[Opening PROVIDED INFORMATION section]

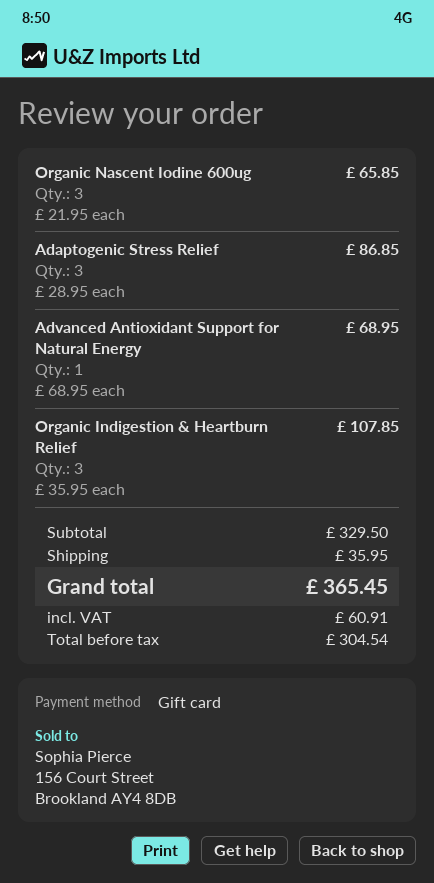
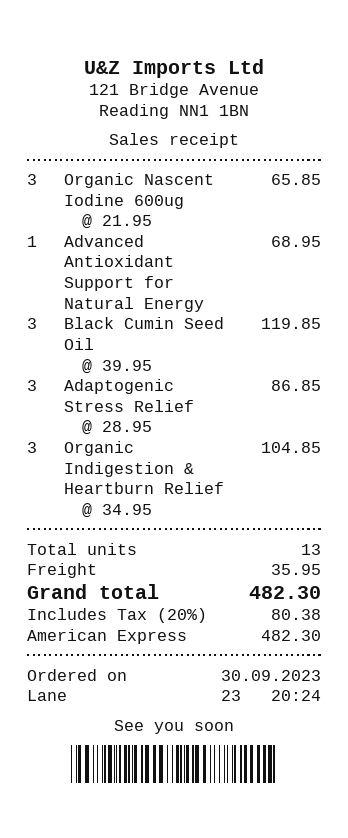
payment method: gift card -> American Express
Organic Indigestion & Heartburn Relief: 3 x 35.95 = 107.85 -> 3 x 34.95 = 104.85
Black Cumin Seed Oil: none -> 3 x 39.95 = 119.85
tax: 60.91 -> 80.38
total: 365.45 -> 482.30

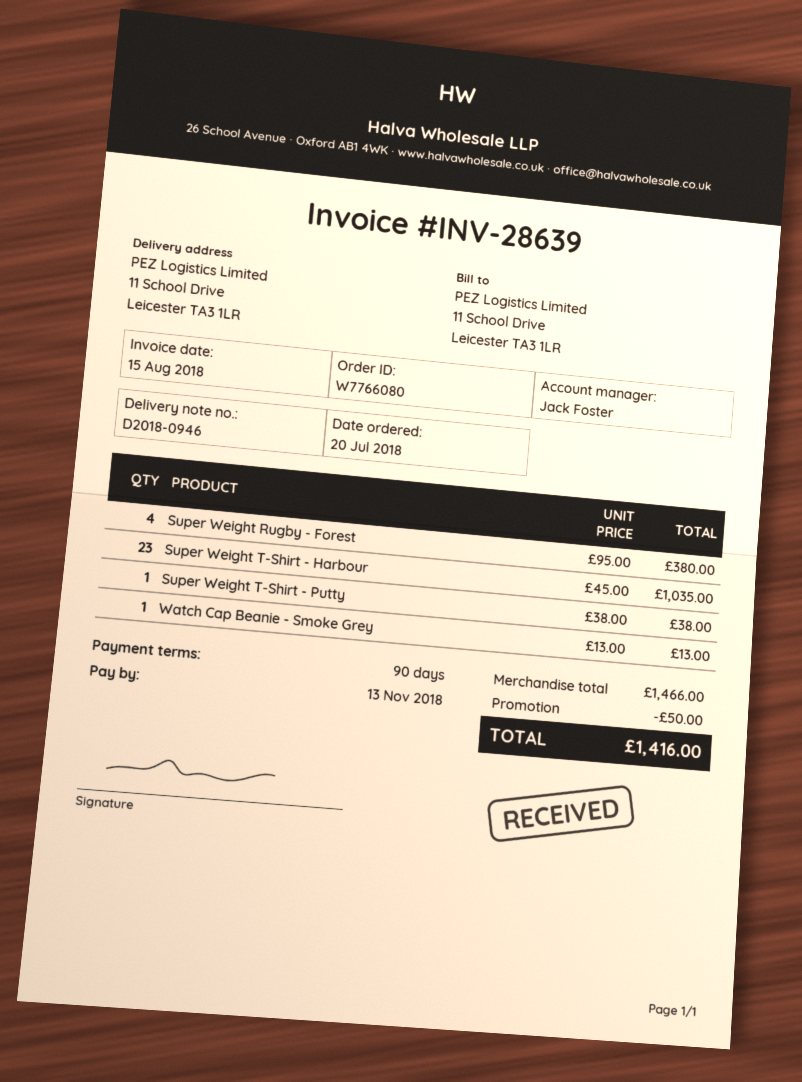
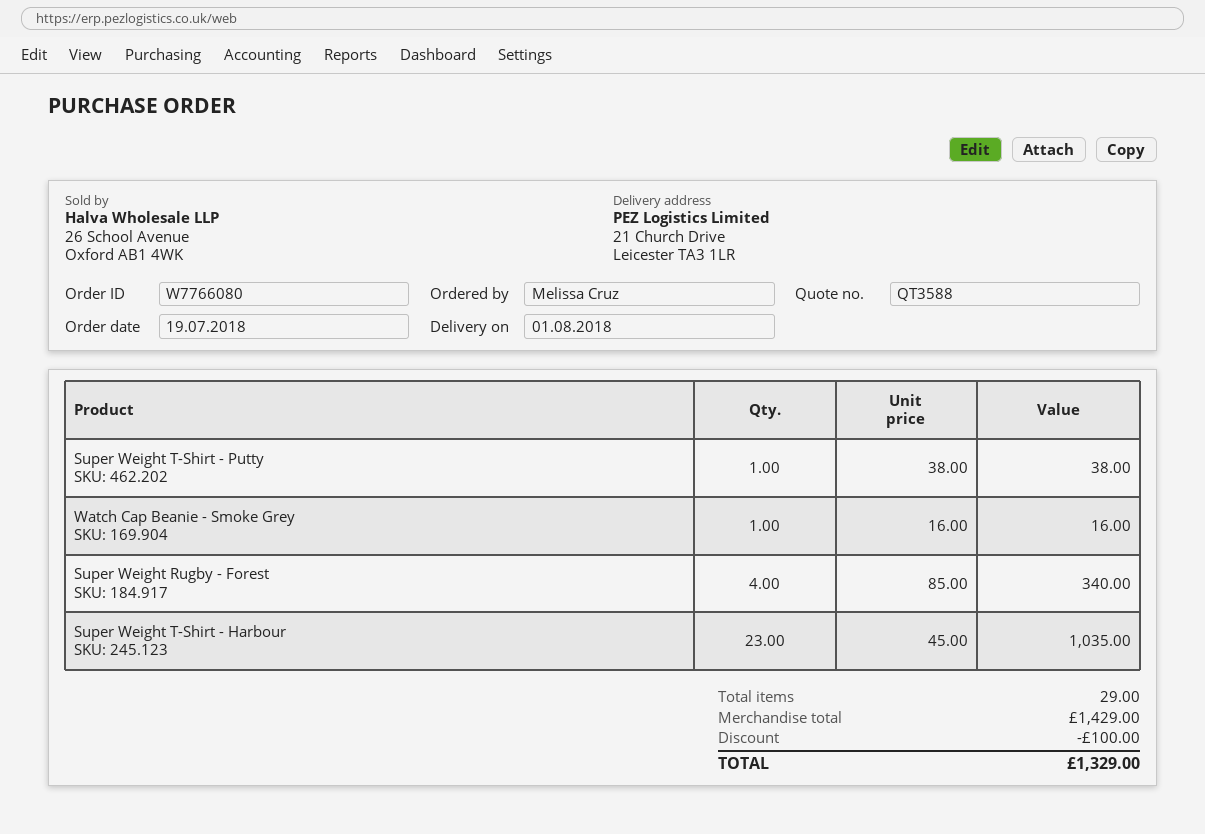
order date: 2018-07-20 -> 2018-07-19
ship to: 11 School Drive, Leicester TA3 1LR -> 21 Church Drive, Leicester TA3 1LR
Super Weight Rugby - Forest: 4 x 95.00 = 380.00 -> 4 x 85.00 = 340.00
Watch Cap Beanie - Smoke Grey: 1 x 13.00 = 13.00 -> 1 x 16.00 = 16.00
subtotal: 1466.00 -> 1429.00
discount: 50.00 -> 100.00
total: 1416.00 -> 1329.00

[Closing PROVIDED INFORMATION section]

• [PROMPT] Leaving each picture behind, please give again exactly the lines above from the one with "tax: 60.91 -> 80.38" through the one with "Super Weight Rugby", both included, and no others.

• [WRITTEN ANSWER]
tax: 60.91 -> 80.38
total: 365.45 -> 482.30

order date: 2018-07-20 -> 2018-07-19
ship to: 11 School Drive, Leicester TA3 1LR -> 21 Church Drive, Leicester TA3 1LR
Super Weight Rugby - Forest: 4 x 95.00 = 380.00 -> 4 x 85.00 = 340.00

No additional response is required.